[TASK TO CARRY OUT]
Check each line of the records below and collect those that include the word "need".

__________

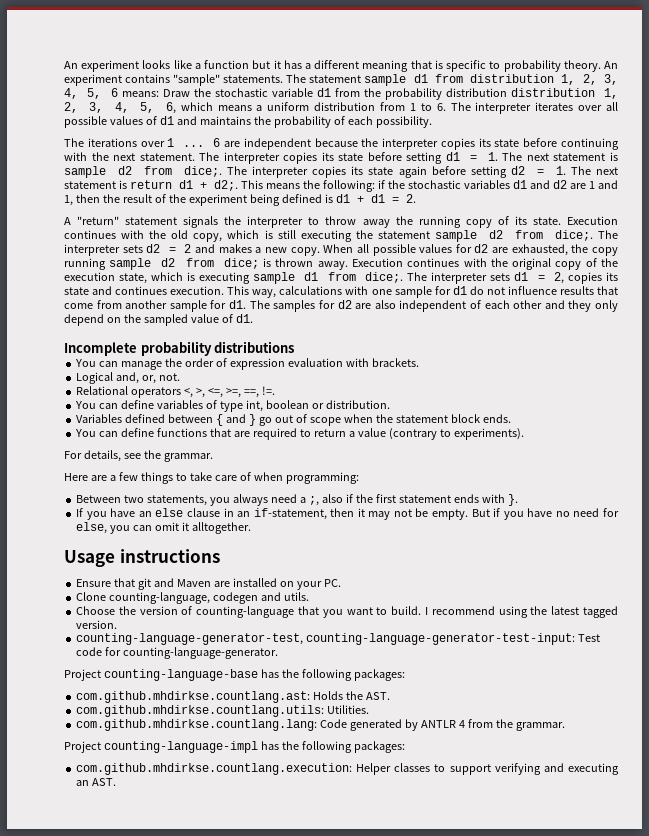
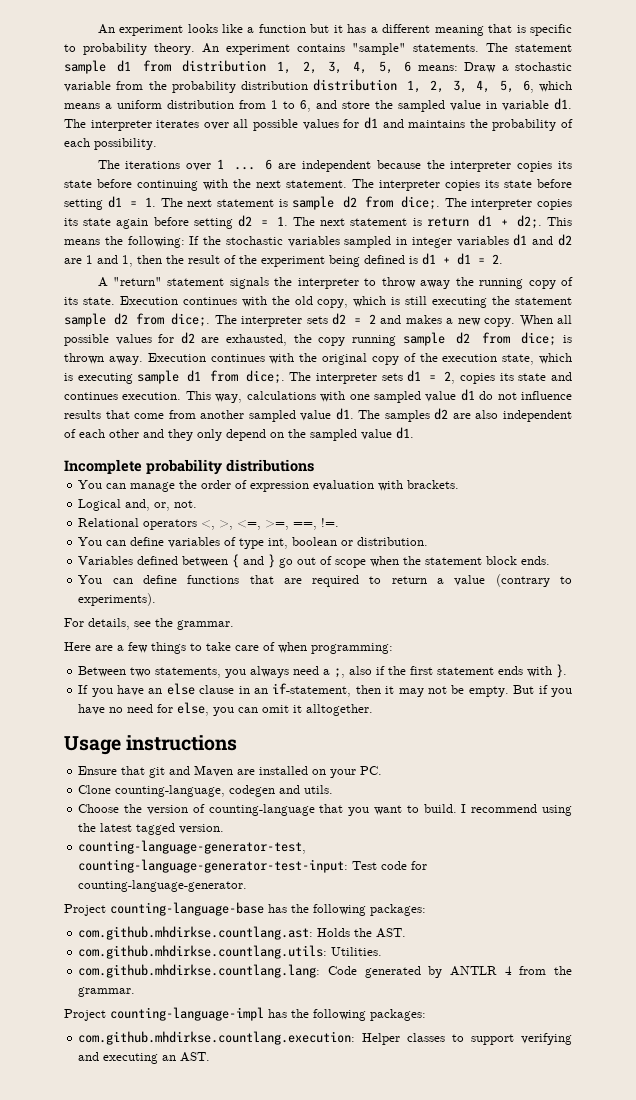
[193,88,211,97] the -> [501,65,509,71] a
[316,88,331,97] d1 -> (111, 86) none
[436,103,446,111] 6. -> [300,98,572,112] 6, and store the sampled value in variable d1.
[145,116,157,125] of -> [343,119,360,128] for
[378,180,386,189] if -> [189,236,200,245] If
(511, 184) none -> [344,236,509,248] sampled in integer variables
[394,286,451,298] sample for -> [373,391,457,403] sampled value
[169,300,227,312] sample for -> [248,410,332,422] sampled value
[318,300,335,309] for -> (430, 416) none
[221,314,233,323] of -> (392, 434) none

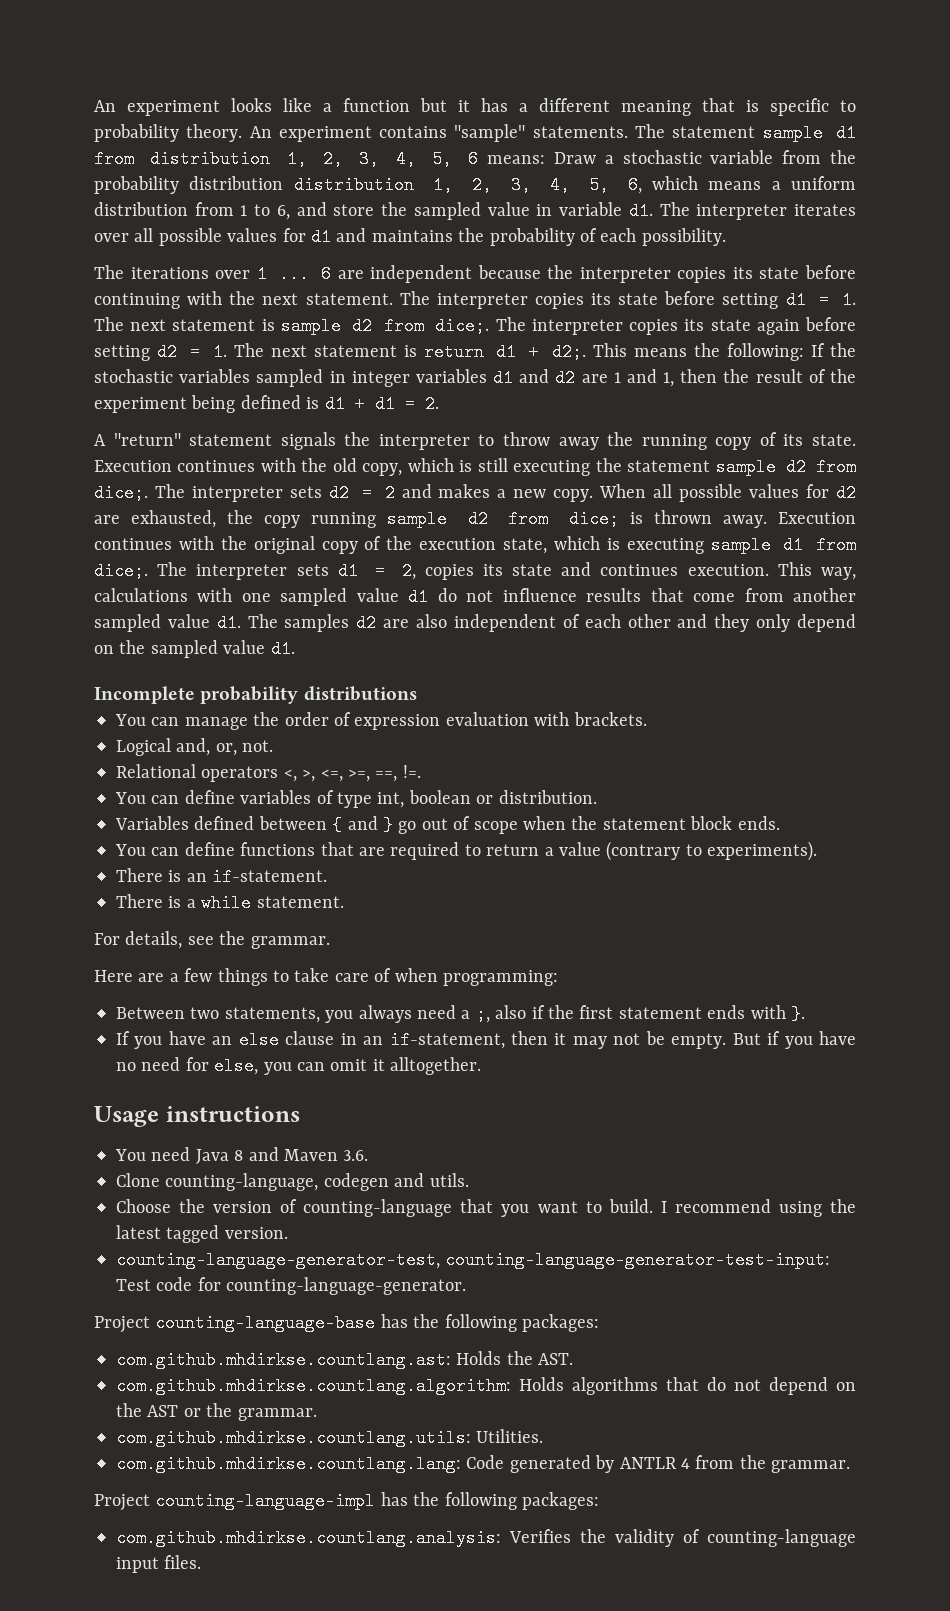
(157, 599) none -> [116,868,328,886] [116,894,344,912] // There is an if-statement. // There is a while statement.
[78,765,383,778] Ensure that git and Maven are installed on your PC. -> [115,1147,369,1164] You need Java 8 and Maven 3.6.
(407, 933) none -> [116,1377,856,1395] [116,1403,317,1421] // com.github.mhdirkse.countlang.algorithm: Holds algorithms that do not depend on the AST or the grammar.
[78,1031,572,1045] [78,1052,211,1064] com.github.mhdirkse.countlang.execution: Helper classes to support verifying and executing an AST. -> [116,1529,856,1547] [116,1555,202,1573] com.github.mhdirkse.countlang.analysis: Verifies the validity of counting-language input files.

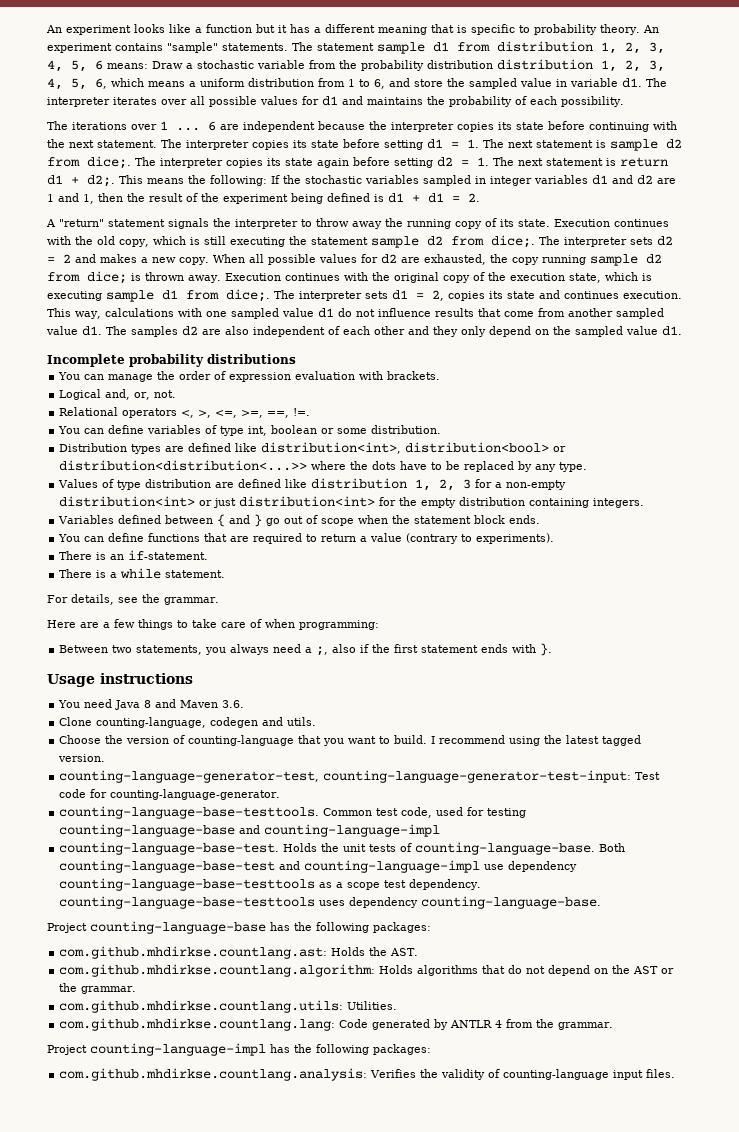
(494, 799) none -> [337,428,368,434] some
(597, 797) none -> [59,442,567,454] [59,460,588,472] [58,478,567,491] [59,496,645,508] // Distribution types are defined like distribution<int>, distribution<bool> or distribution<distribution<...>> where the dots have to be replaced by any type. // Values of type distribution are defined like distribution 1, 2, 3 for a non-empty distribution<int> or just distribution<int> for the empty distribution containing integers.
[116,1031,857,1049] [116,1057,482,1075] // If you have an else clause in an if-statement, then it may not be empty. But if you have no need for else, you can omit it alltogether. -> (553, 649) none
(467, 1286) none -> [59,806,527,819] [59,824,441,837] [59,842,626,855] [59,860,578,873] [59,878,482,891] [59,896,602,909] // counting-language-base-testtools. Common test code, used for testing counting-language-base and counting-language-impl // counting-language-base-test. Holds the unit tests of counting-language-base. Both counting-language-base-test and counting-language-impl use dependency counting-language-base-testtools as a scope test dependency. counting-language-base-testtools uses dependency counting-language-base.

__________

[RESPONSE BELOW]
[78,765,383,778] Ensure that git and Maven are installed on your PC. -> [115,1147,369,1164] You need Java 8 and Maven 3.6.
[116,1031,857,1049] [116,1057,482,1075] // If you have an else clause in an if-statement, then it may not be empty. But if you have no need for else, you can omit it alltogether. -> (553, 649) none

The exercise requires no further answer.